News from the Red Sea “takes a lot of mindshare, even though it’s not having as big an impact as one would think,” says Mukund Acharya, GEP’s vice president of consulting.

For that month, “we saw supply chains being more utilized, suppliers are busier, and input demand and manufacturing are turning a corner after nearly a year of low-capacity utilization,” Acharya says. 

Acharya cited passage of the Inflation Reduction Act and Bipartisan Infrastructure Law in the U.S. as contributors to renewed activity among suppliers to North America. The measures have helped to spark economic activity in construction, semiconductors and renewables, he said. Meanwhile, consumer demand has been strong.

On the labor side, which is widely believed to be in crisis mode on multiple fronts, while staffing availability was indeed falling short of optimal headcounts, the number was “only just above” historical levels. And no suppler reporting to the index said they were unable to meet demand because they couldn’t find enough workers. On the contrary, the COVID-driven labor shortages of 2021 and 2022 appear to be “waning,” he says. “A lot of my clients are not seeing that anymore.”

A good part of the reason why labor shortages aren’t disrupting operations in North America is automation. Acharya expects the trend toward adoption of robotics, especially in U.S. factories where labor costs are relatively high, to continue at the same rapid pace.

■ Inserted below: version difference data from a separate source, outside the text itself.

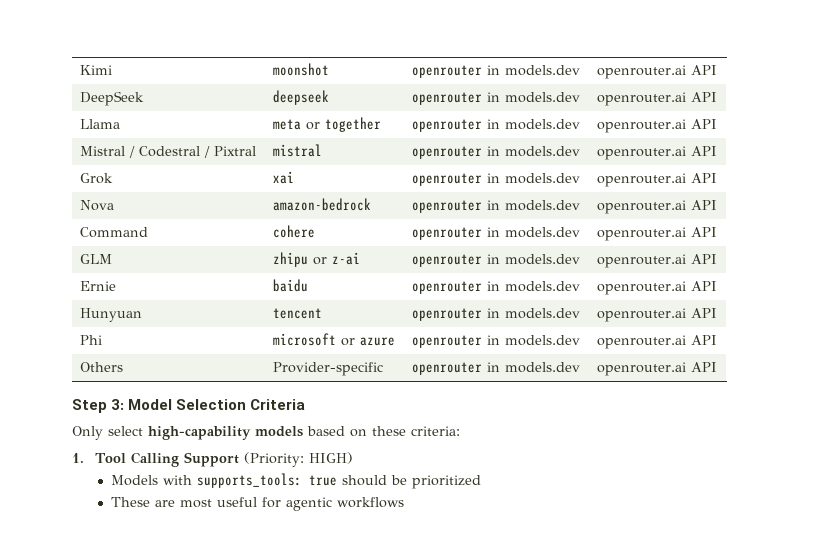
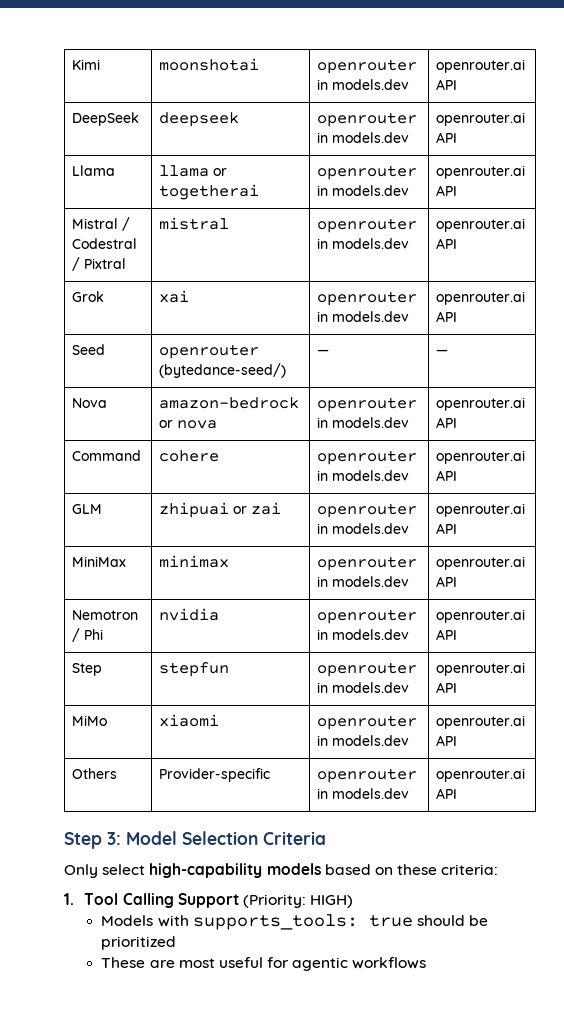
- Kimi | moonshot | openrouter in models.dev | openrouter.ai API
+ Kimi | moonshotai | openrouter in models.dev | openrouter.ai API
- Llama | meta or together | openrouter in models.dev | openrouter.ai API
+ Llama | llama or togetherai | openrouter in models.dev | openrouter.ai API
+ Seed | openrouter (bytedance-seed/) | — | —
- Nova | amazon-bedrock | openrouter in models.dev | openrouter.ai API
+ Nova | amazon-bedrock or nova | openrouter in models.dev | openrouter.ai API
- GLM | zhipu or z-ai | openrouter in models.dev | openrouter.ai API
- Ernie | baidu | openrouter in models.dev | openrouter.ai API
- Hunyuan | tencent | openrouter in models.dev | openrouter.ai API
- Phi | microsoft or azure | openrouter in models.dev | openrouter.ai API
+ GLM | zhipuai or zai | openrouter in models.dev | openrouter.ai API
+ MiniMax | minimax | openrouter in models.dev | openrouter.ai API
+ Nemotron / Phi | nvidia | openrouter in models.dev | openrouter.ai API
+ Step | stepfun | openrouter in models.dev | openrouter.ai API
+ MiMo | xiaomi | openrouter in models.dev | openrouter.ai API

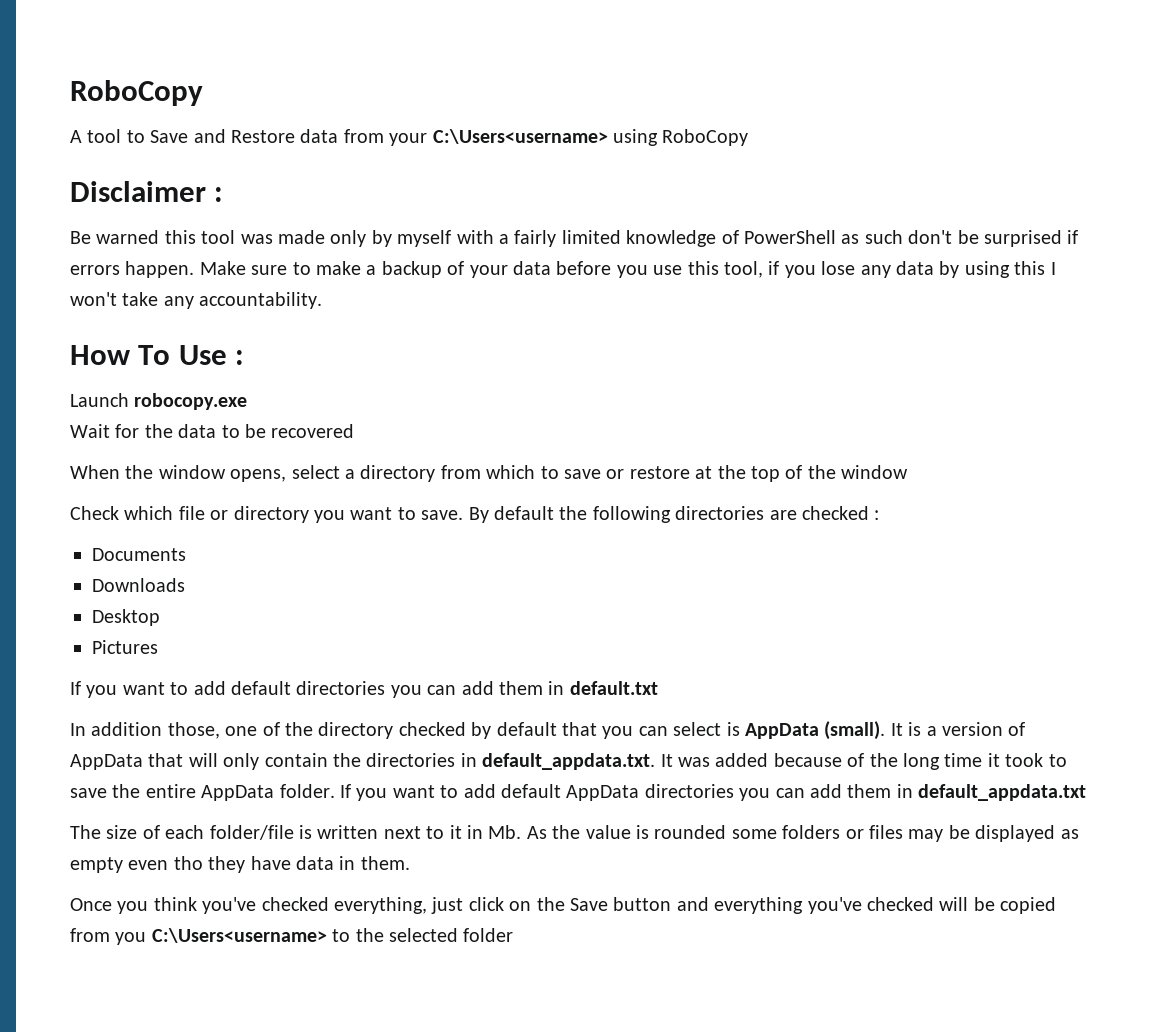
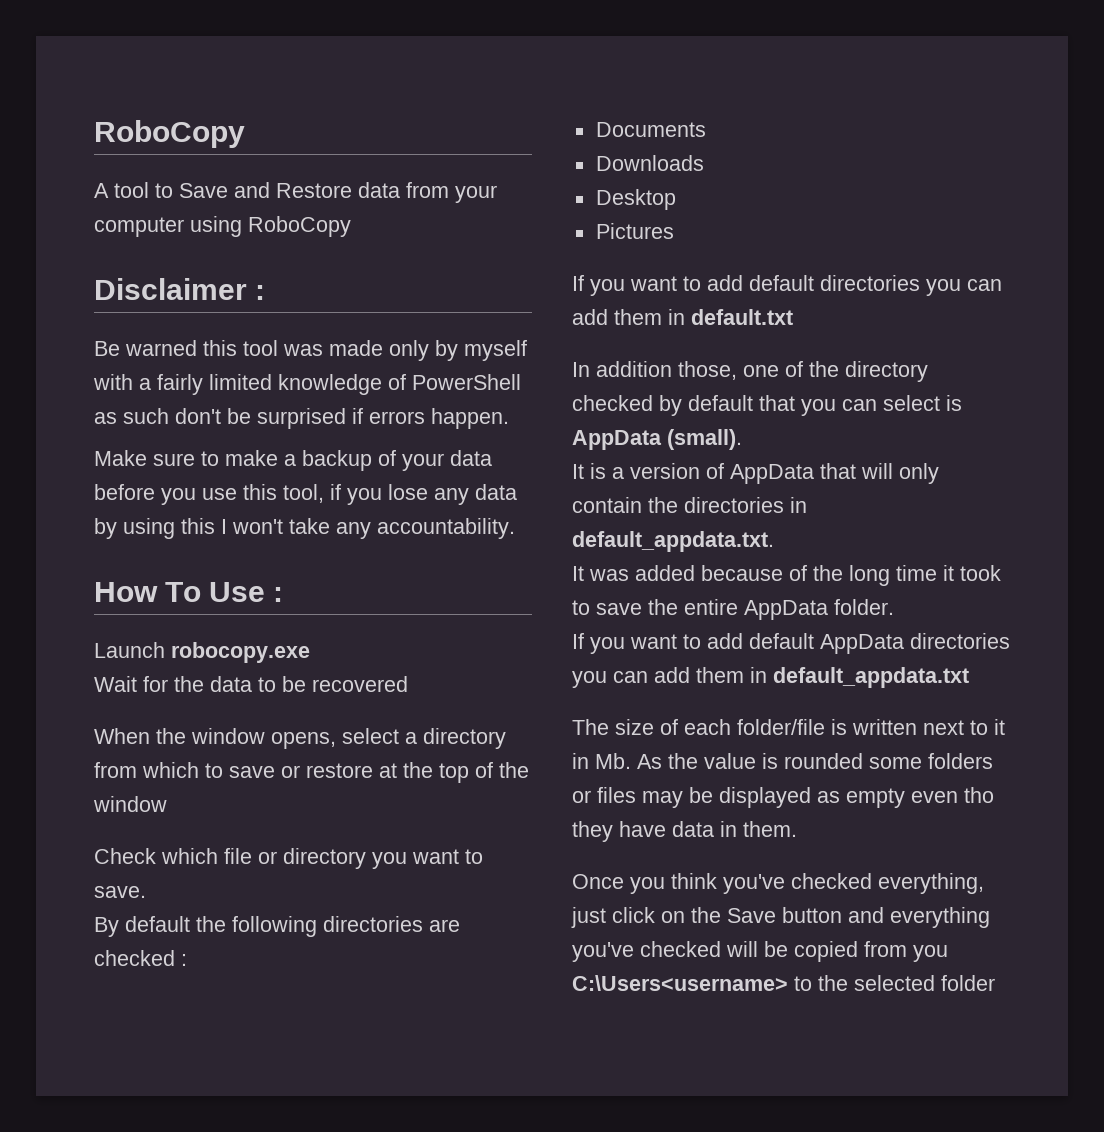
- A tool to Save and Restore data from your C:\Users<username> using RoboCopy
+ A tool to Save and Restore data from your computer using RoboCopy
- Be warned this tool was made only by myself with a fairly limited knowledge of PowerShell as such don't be surprised if errors happen. Make sure to make a backup of your data before you use this tool, if you lose any data by using this I won't take any accountability.
+ Be warned this tool was made only by myself with a fairly limited knowledge of PowerShell as such don't be surprised if errors happen.
+ Make sure to make a backup of your data before you use this tool, if you lose any data by using this I won't take any accountability.
- Check which file or directory you want to save. By default the following directories are checked :
+ Check which file or directory you want to save.
+ By default the following directories are checked :
- In addition those, one of the directory checked by default that you can select is AppData (small). It is a version of AppData that will only contain the directories in default_appdata.txt. It was added because of the long time it took to save the entire AppData folder. If you want to add default AppData directories you can add them in default_appdata.txt
+ In addition those, one of the directory checked by default that you can select is AppData (small).
+ It is a version of AppData that will only contain the directories in default_appdata.txt.
+ It was added because of the long time it took to save the entire AppData folder.
+ If you want to add default AppData directories you can add them in default_appdata.txt

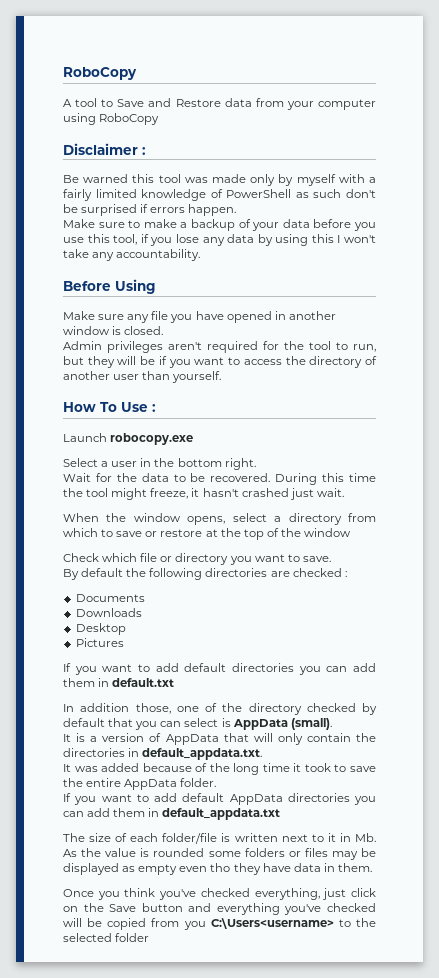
+ Before Using
+ Make sure any file you have opened in another window is closed.
+ Admin privileges aren't required for the tool to run, but they will be if you want to access the directory of another user than yourself.
+ Select a user in the bottom right.
- Wait for the data to be recovered
+ Wait for the data to be recovered. During this time the tool might freeze, it hasn't crashed just wait.

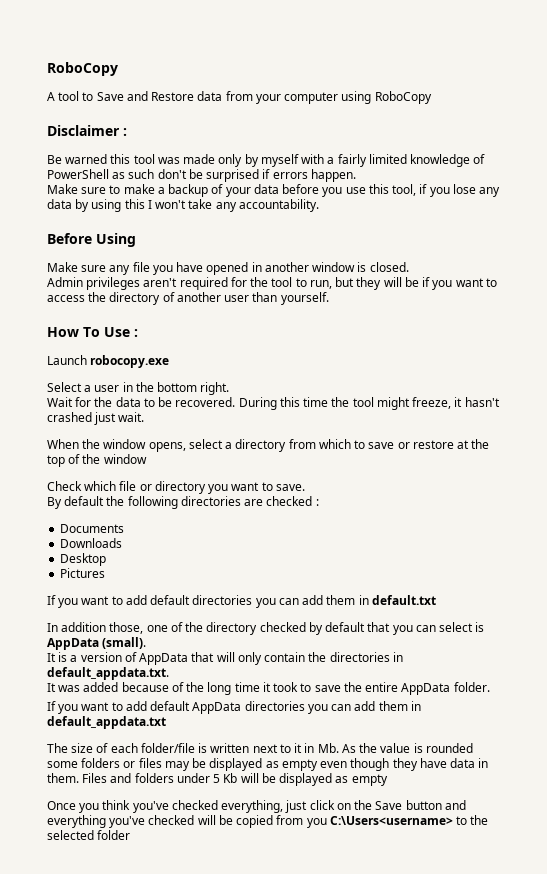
- The size of each folder/file is written next to it in Mb. As the value is rounded some folders or files may be displayed as empty even tho they have data in them.
+ The size of each folder/file is written next to it in Mb. As the value is rounded some folders or files may be displayed as empty even though they have data in them. Files and folders under 5 Kb will be displayed as empty

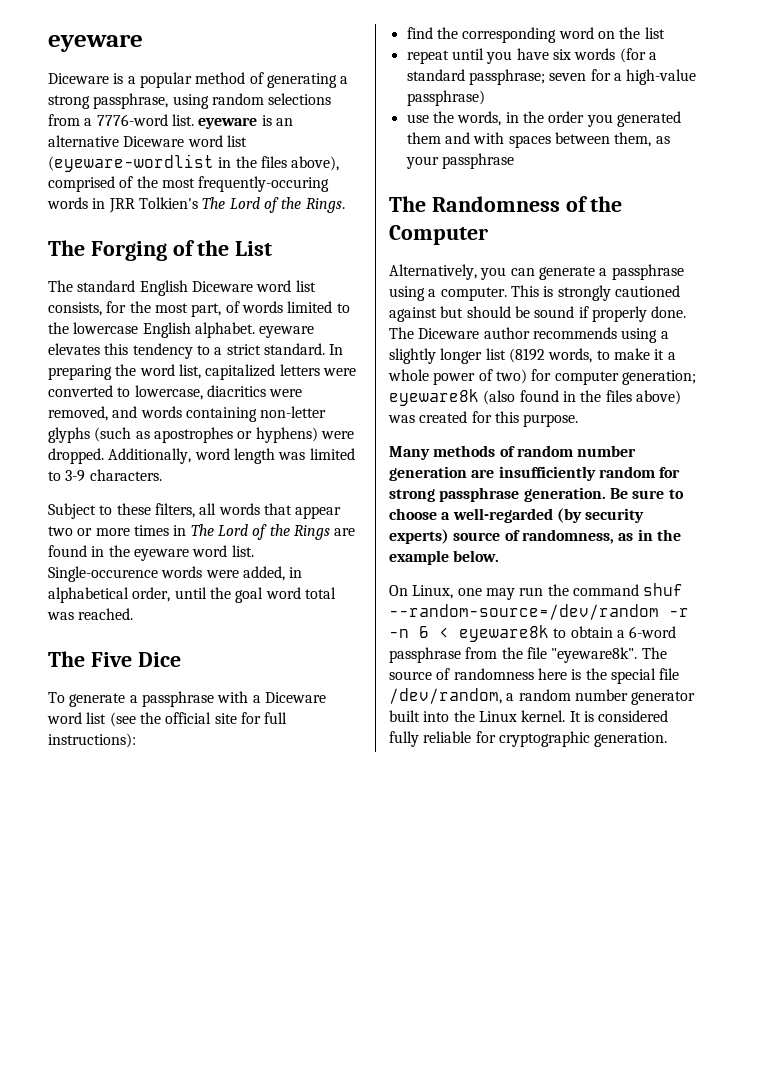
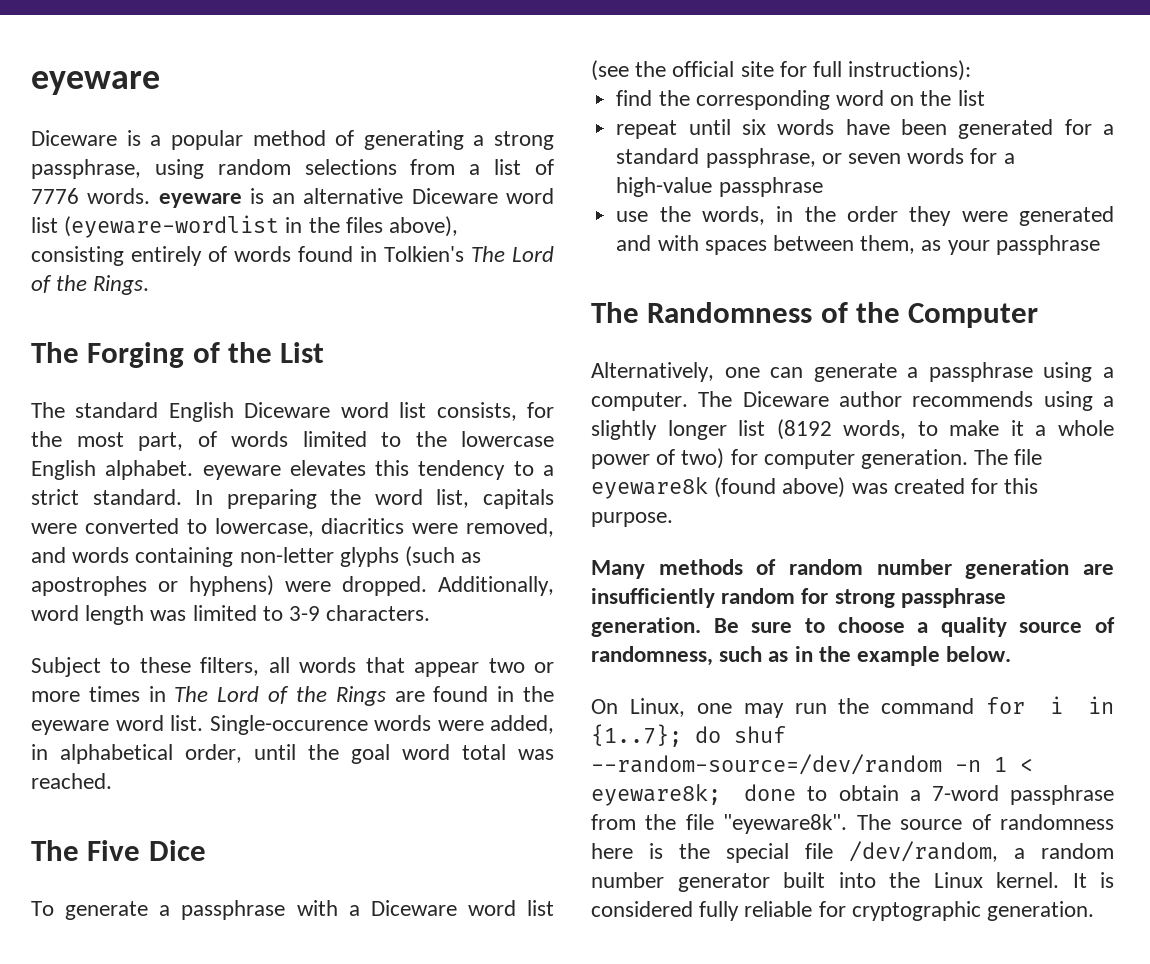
- Diceware is a popular method of generating a strong passphrase, using random selections from a 7776-word list. eyeware is an alternative Diceware word list (eyeware-wordlist in the files above), comprised of the most frequently-occuring words in JRR Tolkien's The Lord of the Rings.
+ Diceware is a popular method of generating a strong passphrase, using random selections from a list of 7776 words. eyeware is an alternative Diceware word list (eyeware-wordlist in the files above), consisting entirely of words found in Tolkien's The Lord of the Rings.
- In preparing the word list, capitalized letters were converted to lowercase, diacritics were removed, and words containing non-letter glyphs (such as apostrophes or hyphens) were dropped.
+ In preparing the word list, capitals were converted to lowercase, diacritics were removed, and words containing non-letter glyphs (such as apostrophes or hyphens) were dropped.
- repeat until you have six words (for a standard passphrase; seven for a high-value passphrase)
+ repeat until six words have been generated for a standard passphrase, or seven words for a high-value passphrase
- use the words, in the order you generated them and with spaces between them, as your passphrase
+ use the words, in the order they were generated and with spaces between them, as your passphrase
- Alternatively, you can generate a passphrase using a computer.
+ Alternatively, one can generate a passphrase using a computer.
- This is strongly cautioned against but should be sound if properly done.
- The Diceware author recommends using a slightly longer list (8192 words, to make it a whole power of two) for computer generation; eyeware8k (also found in the files above) was created for this purpose.
+ The Diceware author recommends using a slightly longer list (8192 words, to make it a whole power of two) for computer generation. The file eyeware8k (found above) was created for this purpose.
- Be sure to choose a well-regarded (by security experts) source of randomness, as in the example below.
+ Be sure to choose a quality source of randomness, such as in the example below.
- On Linux, one may run the command shuf --random-source=/dev/random -r -n 6 < eyeware8k to obtain a 6-word passphrase from the file "eyeware8k".
+ On Linux, one may run the command for i in {1..7}; do shuf --random-source=/dev/random -n 1 < eyeware8k; done to obtain a 7-word passphrase from the file "eyeware8k".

He says it’s difficult to “untangle” whether the recent rise in supplier output is a response to current consumer demand, or manufacturers’ anticipation of it. Still, many respondents reported strong existing demand, along with “anticipation that it will continue. So building up inventory makes sense. You don’t want to get caught with lower inventory and lose sales.”

The results of the latest GEP index can, of course, be viewed in a less positive light. The “glass half-empty” perspective worries that suppliers running at full capacity won’t be able to satisfy consumer demand, driving up prices and fueling inflation. “I don’t think it’s that extreme,” Acharya says, adding that companies will meet the demand by increasing investment in automation and more flexible manufacturing methods. It’s too early to tell whether the current trend in production levels and supplier capacity will result in inflationary pressure, he adds.

Others might point to the index as evidence that the U.S. economy, at least, is running dangerously hot. But Acharya doesn’t see the kind of regular price increases that augur renewed inflation, at least for the near term. On the contrary, GEP’s latest findings prompt him to describe the economy’s prospects with a word that wasn’t much in evidence in the last few years: “optimistic.”